Before and after images
※ ※ ※

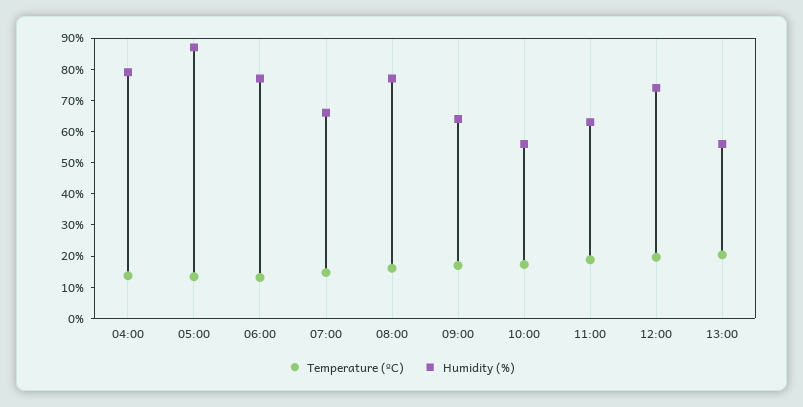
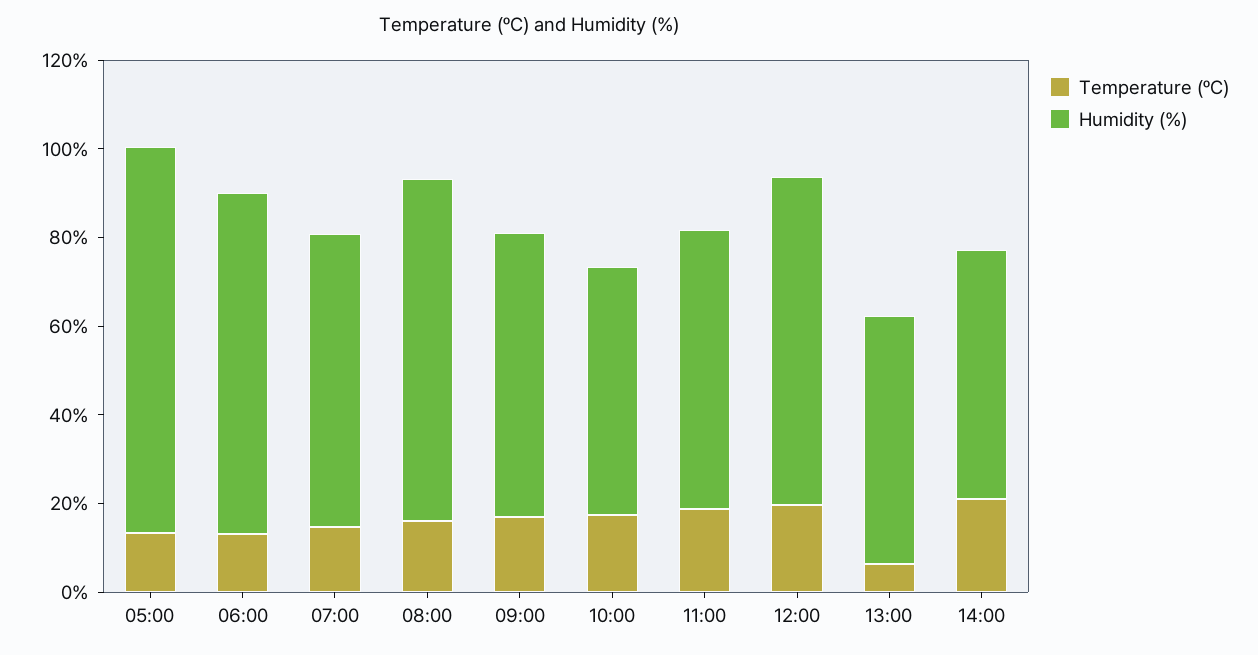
Temperature (ºC), 04:00: 15 -> none
Humidity (%), 04:00: 80 -> none
Temperature (ºC), 13:00: 20 -> 5
Temperature (ºC), 14:00: none -> 20
Humidity (%), 14:00: none -> 55

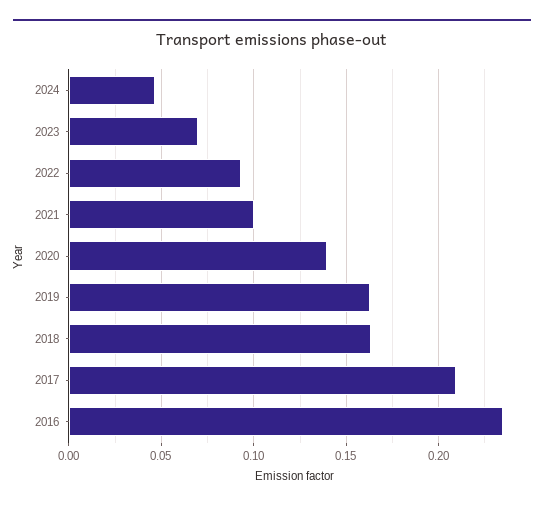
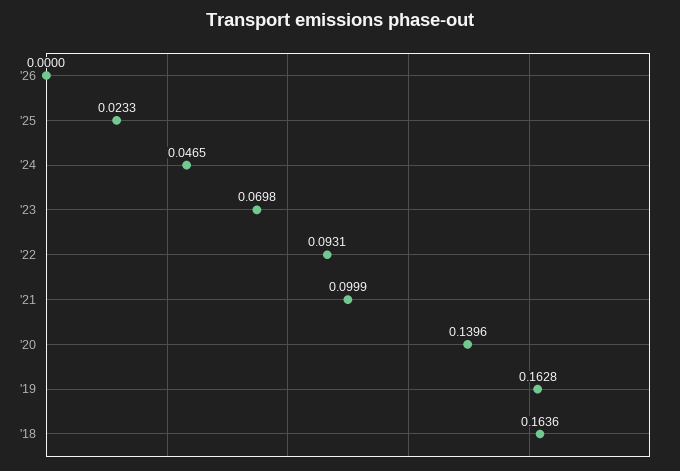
2017: 0.21 -> none
2016: 0.235 -> none
'26: none -> 0
'25: none -> 0.0233

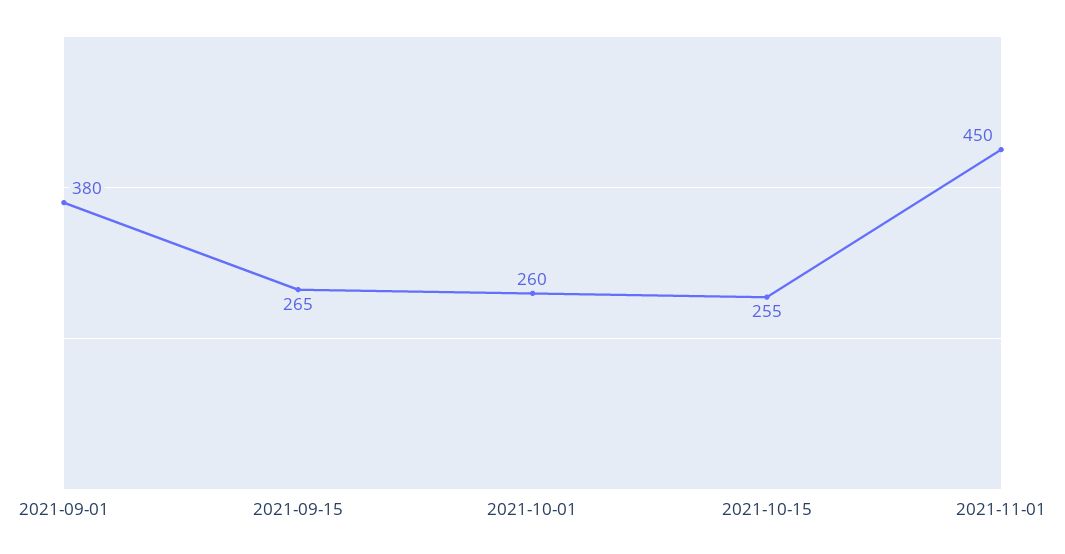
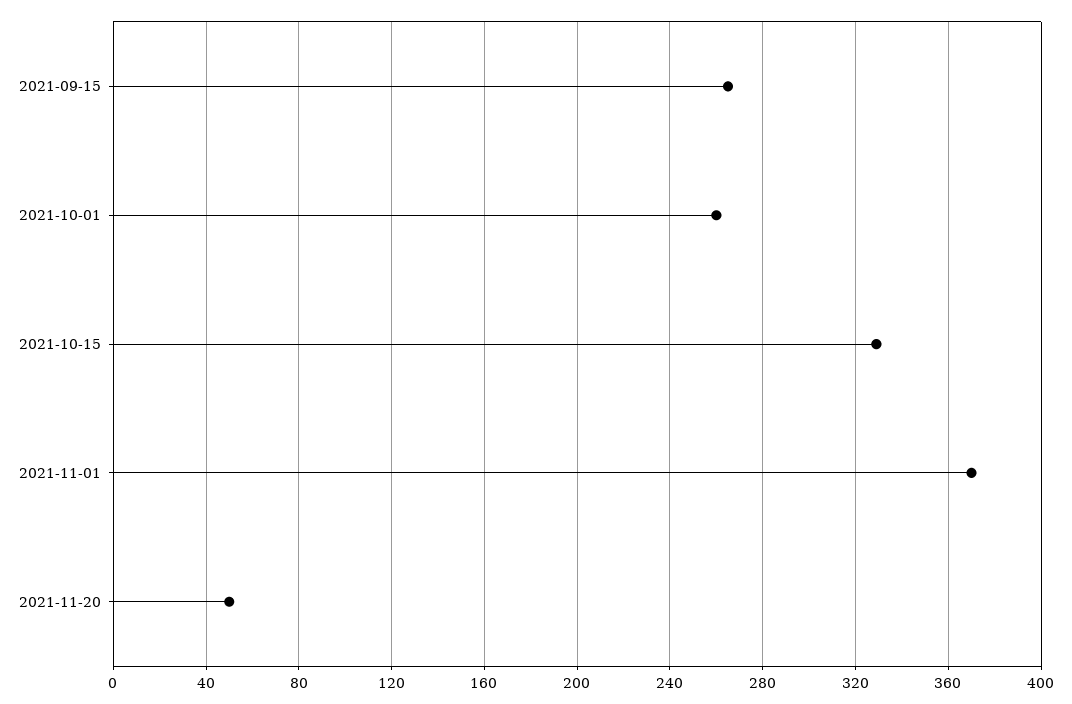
2021-09-01: 380 -> none
2021-10-15: 255 -> 330
2021-11-01: 450 -> 370
2021-11-20: none -> 50

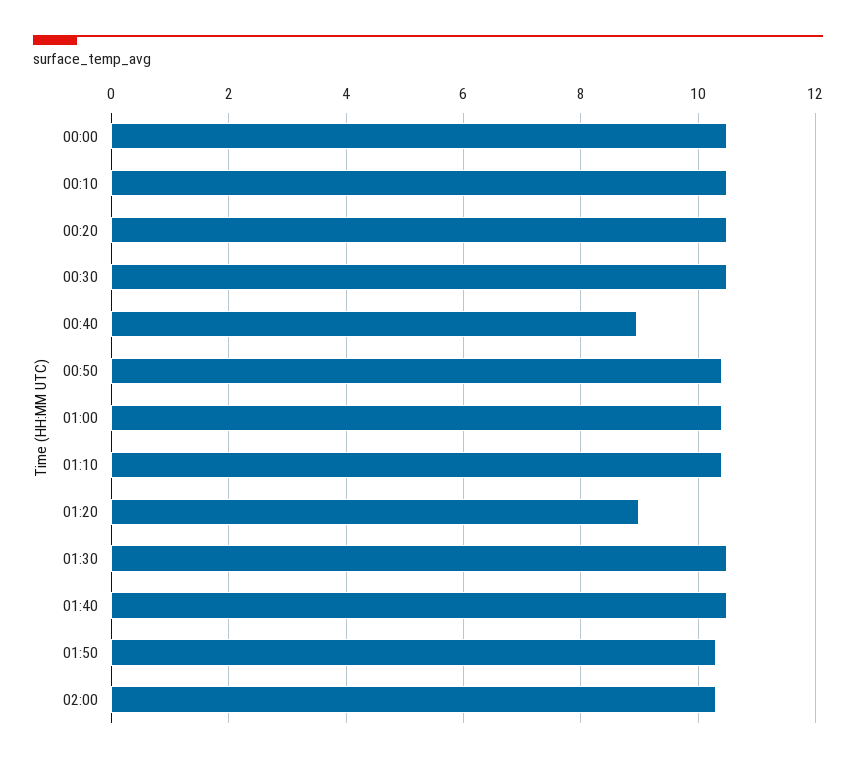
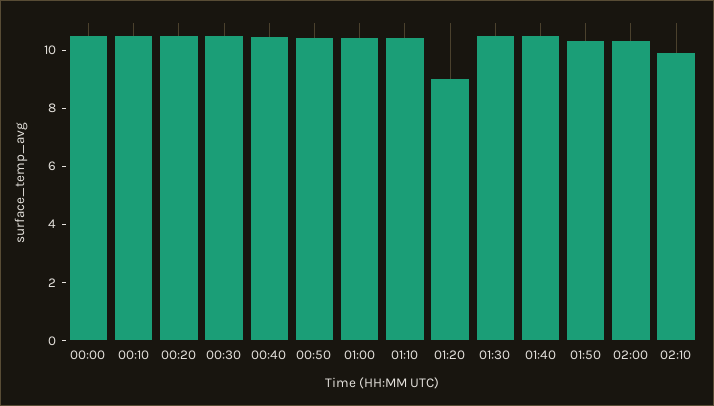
00:40: 9 -> 10.5
02:10: none -> 10

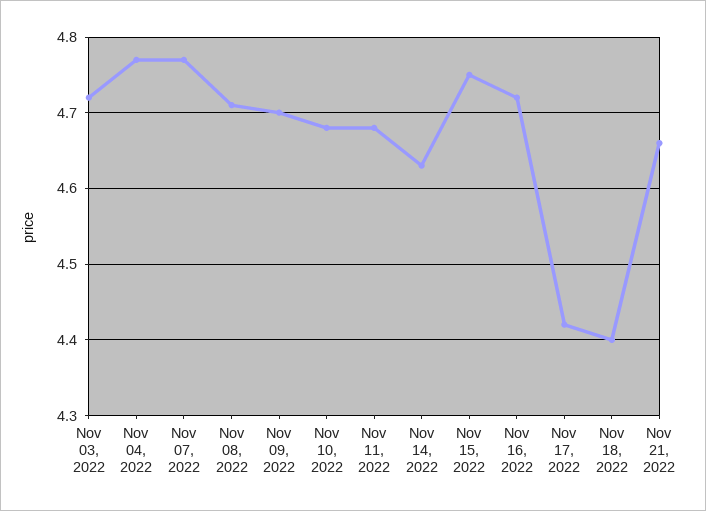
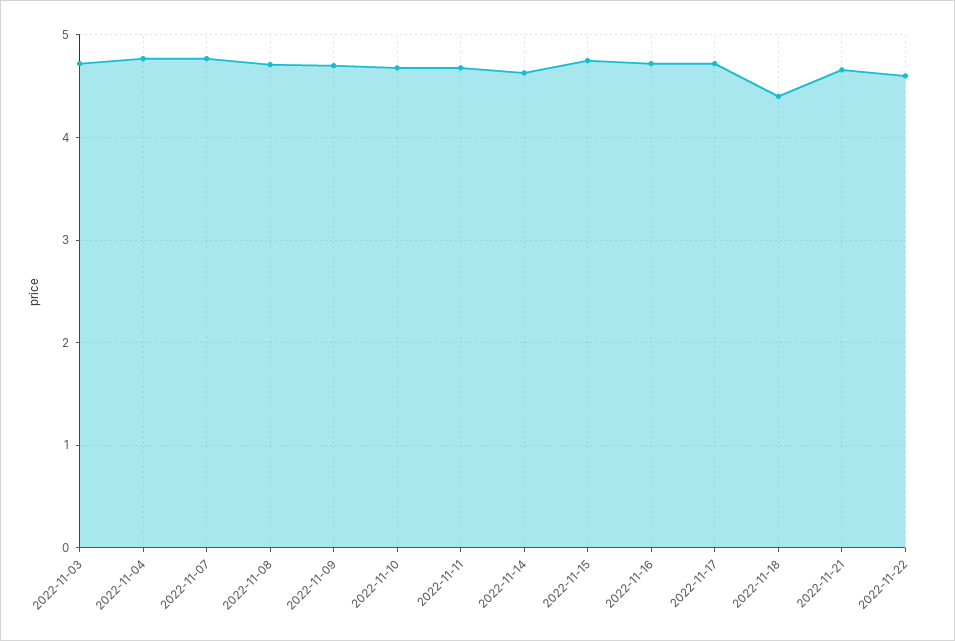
Nov 17, 2022: 4.42 -> 4.7
2022-11-22: none -> 4.6

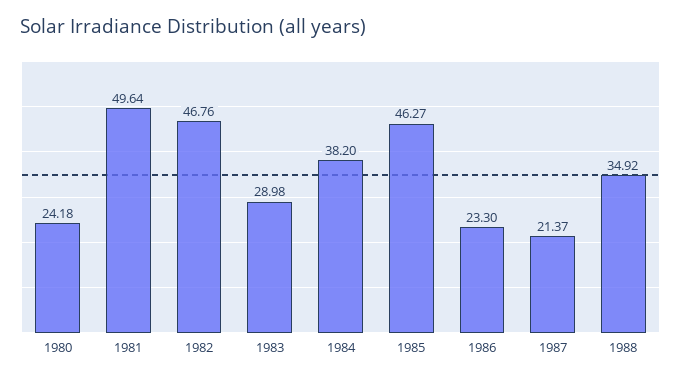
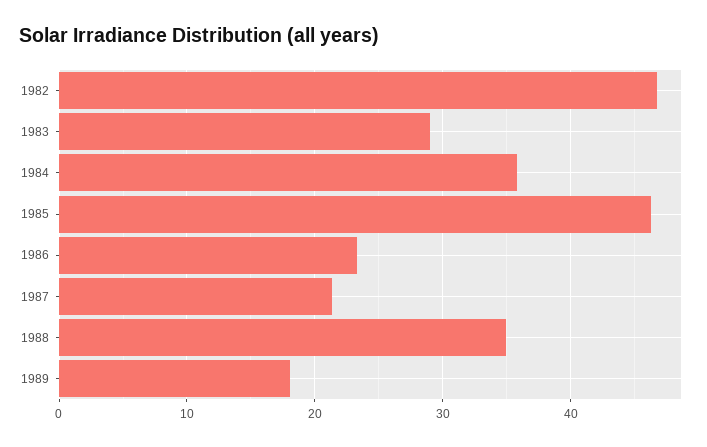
1980: 24.18 -> none
1981: 49.64 -> none
1984: 38.2 -> 36
1989: none -> 18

※ ※ ※

--- Assignment ---
Please determine the number of lines in the records above that include the string "Humidity", and answer with that number only.

--- Reply ---
2